As noted, to date most fluid resuscitation studies evaluating this permissive hypotension have generally used crystalloids such as LR or normal (physiologic) saline. Our own studies in a swine hemorrhage model have indicated that similar hemodynamic and metabolic responses can be achieved with about a third of the volume using colloids compared to crystalloids in swine resuscitated to 80 mm HG systolic pressure. (62) However, the limits of this hypotensive resuscitation strategy, such as whether permissive hypotension would worsen the incidence of late complications that could arise from incomplete resuscitation, are unknown. Also, evidence does suggest that resuscitation to a systolic blood pressure of 80 mm HG would be inadequate to improve cerebral perfusion after head injury. Thus, a component of DCR research at USAISR investigates adjuncts that can be used in small volume resuscitation (<2 ml/kg). This work is in conjunction with the Defense Advanced Research Projects Agency Surviving Blood Loss Program. Preliminary studies in a swine severe hemorrhage model have show some benefit associated with small volume estrogen infusion. (63) An overview of research projects at the USAISR under the damage control resuscitation program is presented in the Table.
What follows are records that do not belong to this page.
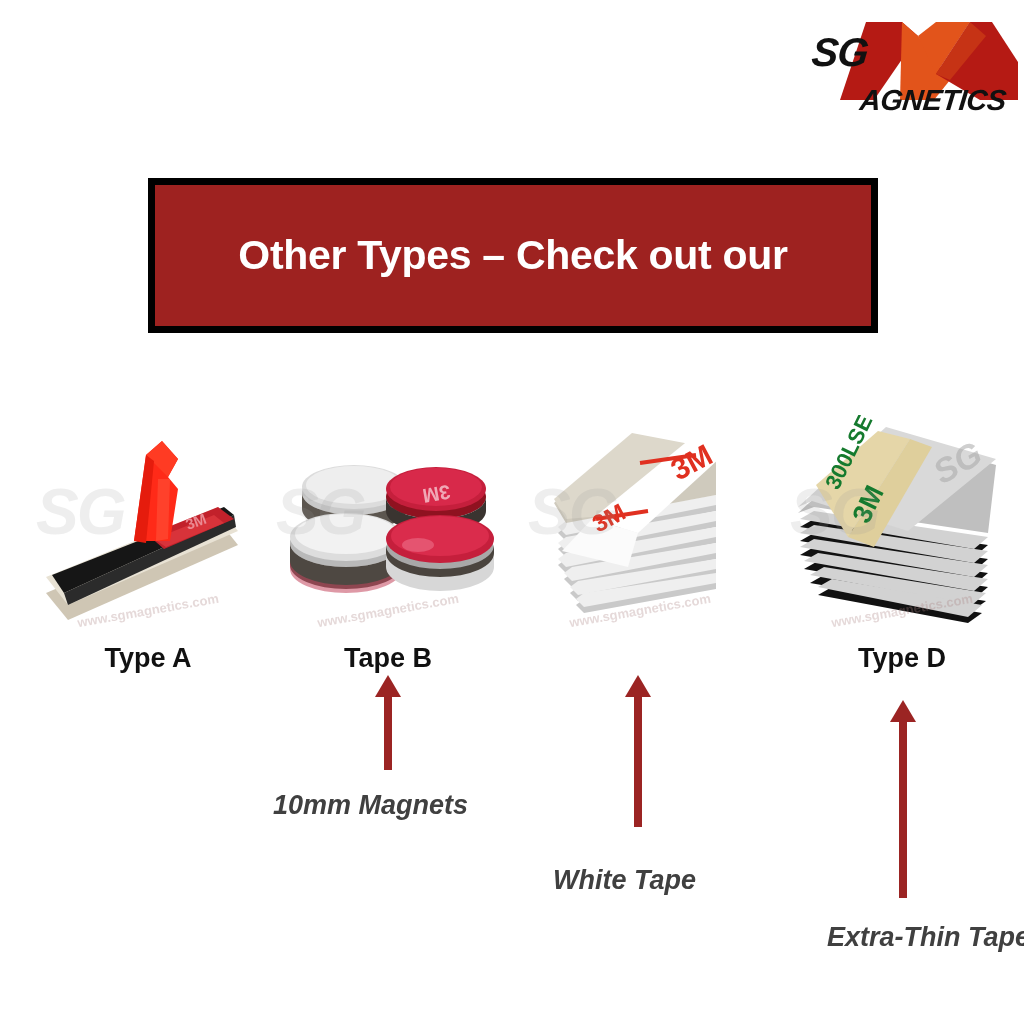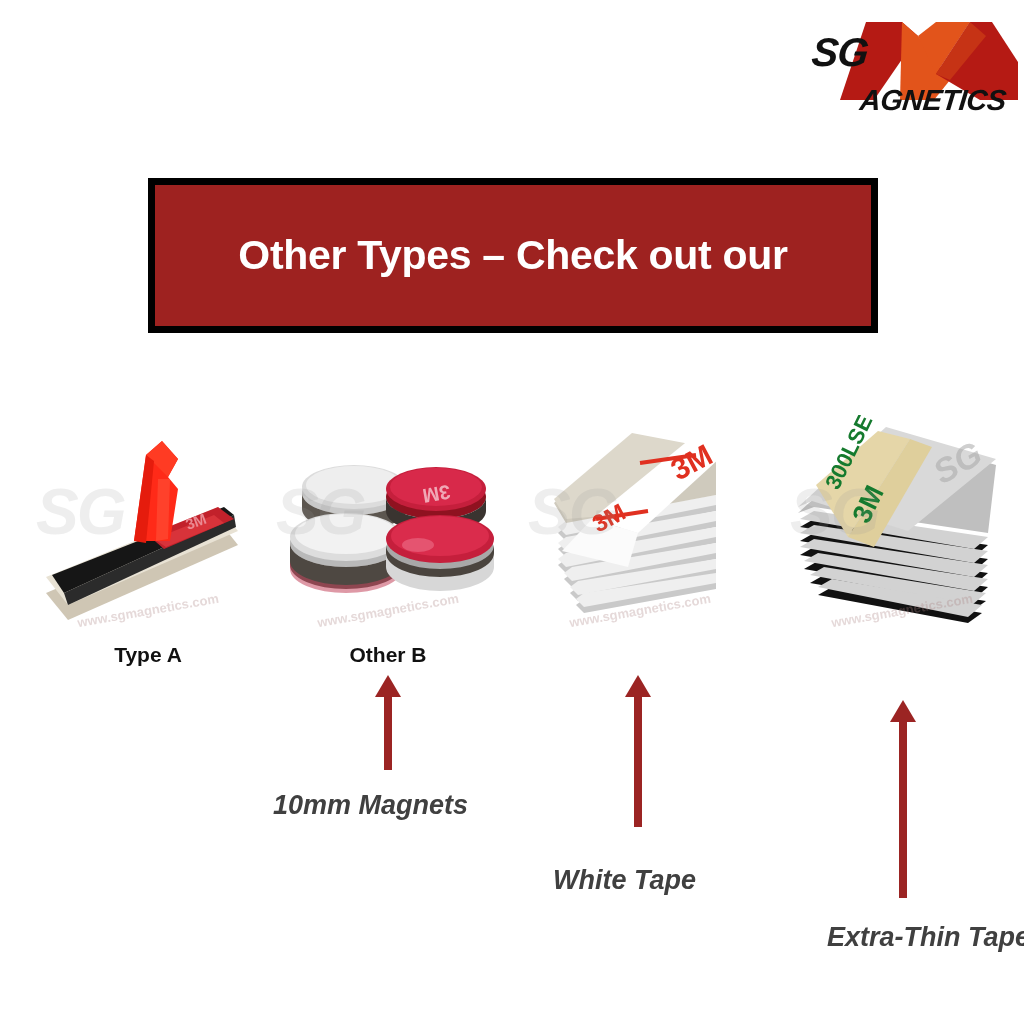--- a/index.html
+++ b/index.html
@@ -108,7 +108,7 @@
     left: 0;
     width: 240px;
     text-align: center;
-    font-size: 21px;
+    font-size: 27px;
     font-weight: bold;
     color: #111111;
     font-family: "Liberation Sans", sans-serif;

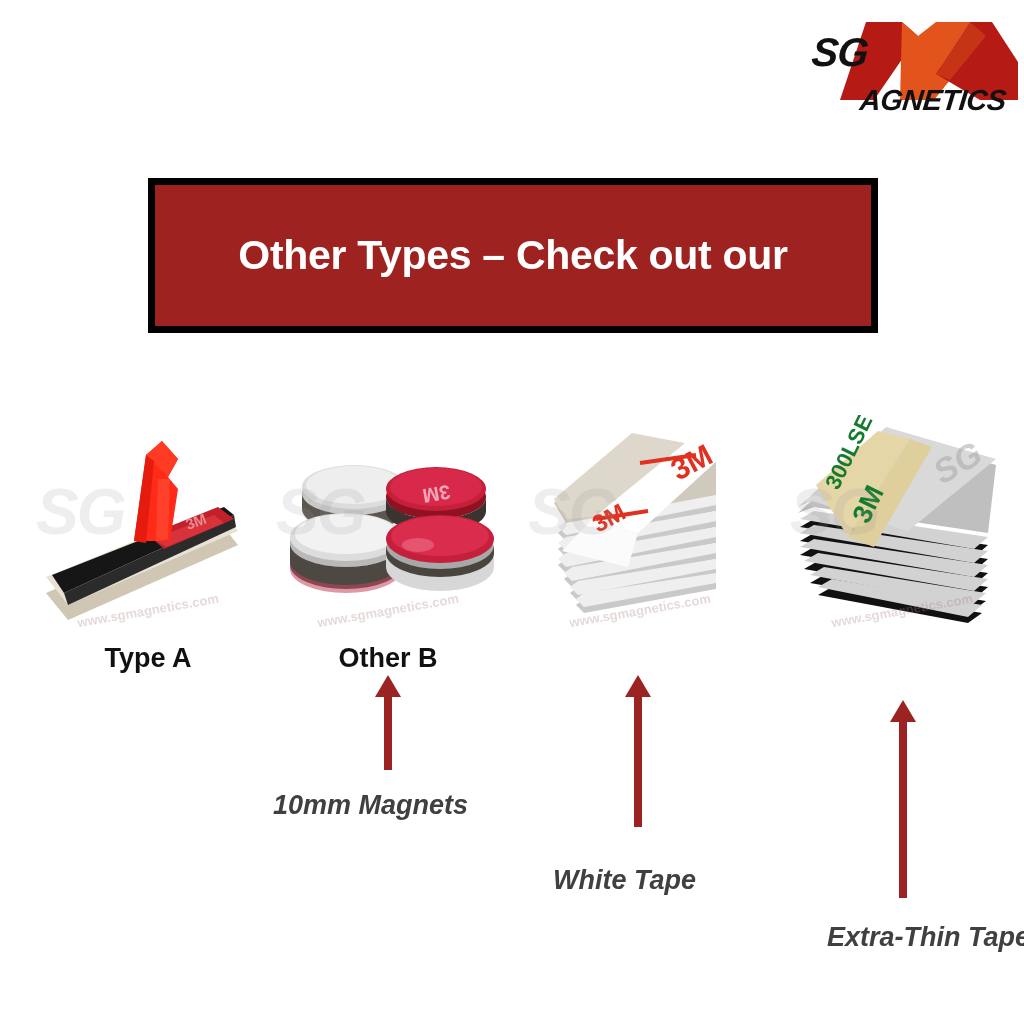--- a/index.html
+++ b/index.html
@@ -262,7 +262,7 @@
         <div class="wm-url">www.sgmagnetics.com</div>
       </div>
     </div>
-    <div class="type-label">Other B</div>
+    <div class="type-label">Tape B</div>
   </div>
 
   <div class="product" style="left:520px; top:415px;">

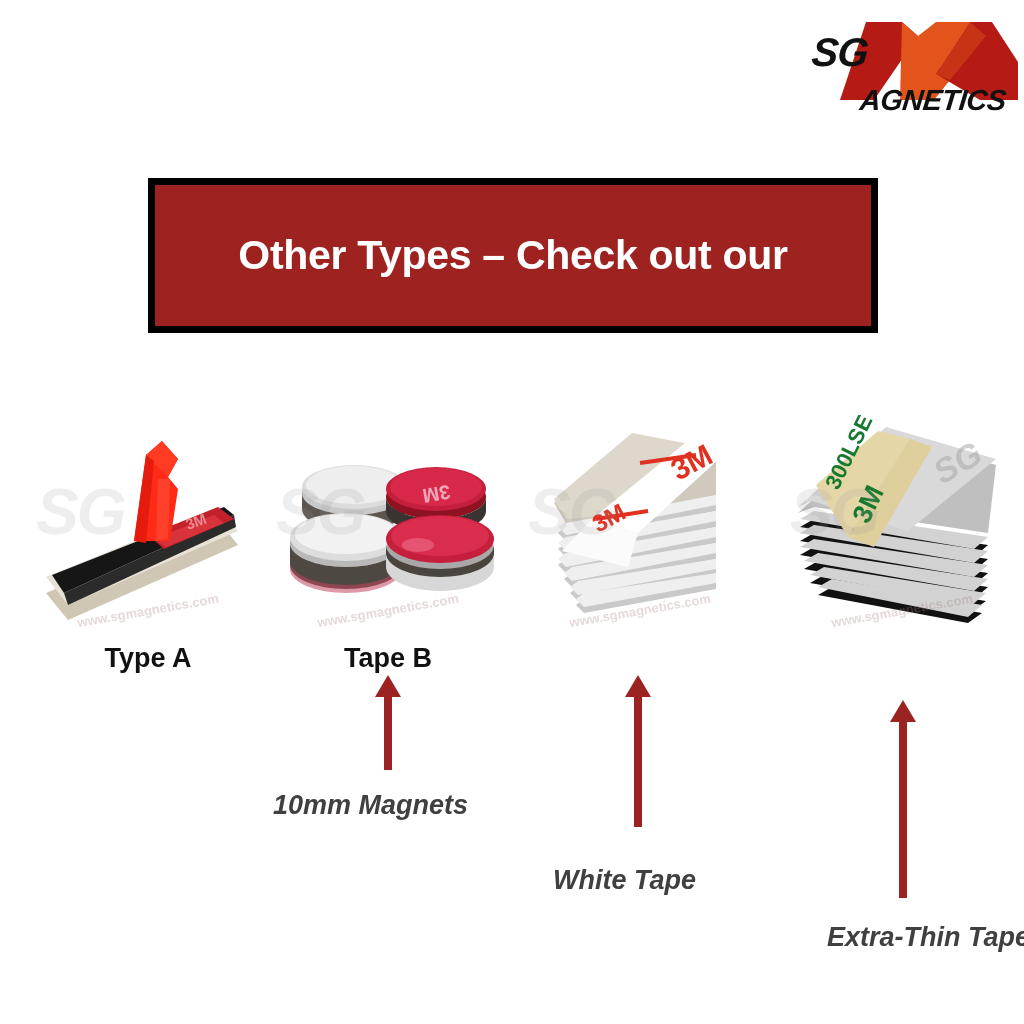--- a/index.html
+++ b/index.html
@@ -341,6 +341,7 @@
         <div class="wm-url">www.sgmagnetics.com</div>
       </div>
     </div>
+    <div class="type-label">Type D</div>
   </div>
 
   <div class="arrow" style="left:375px; top:675px; height:95px;">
At present, the clinical practice guidelines for use of warm, fresh, whole blood or plasma and other blood components as part of a damage control resuscitation regimen are designed for level IIb/III echelons of care. As mentioned, the approach is to treat the most severely injured who present with a coagulopathy and have the greatest chance of dying. Typically, these are the patients who require a massive transfusion. However, efforts are underway to move this DCR strategy to more forward echelons of care, and current research efforts focus on the development of freeze-dried plasma and platelet-like substances, as well as other components derived from plasma such as fibrinogen concentrates and recombinant activated factor VII. The consensus of discussants at the USAISR-sponsored symposium on prehospital fluid resuscitation overwhelmingly favored the development of a dried plasma product that could expand and maintain blood volume while providing lost coagulation factors resulting from the traumatic injury. Thus, this further supports expanding DCR capabilities to the prehospital arena. Damage control resuscitation guidelines emerged from a recognized medical problem and are being addressed by preclinical and clinical studies to develop an evidence-based best practice for treating these severely injured Soldiers. It is hoped that early implementation of far-forward damage control resuscitation will result in fewer early deaths from hemorrhage and fewer medical complications, such as development of multiorgan failure and related sequelae, as well as overall reduction in blood product use.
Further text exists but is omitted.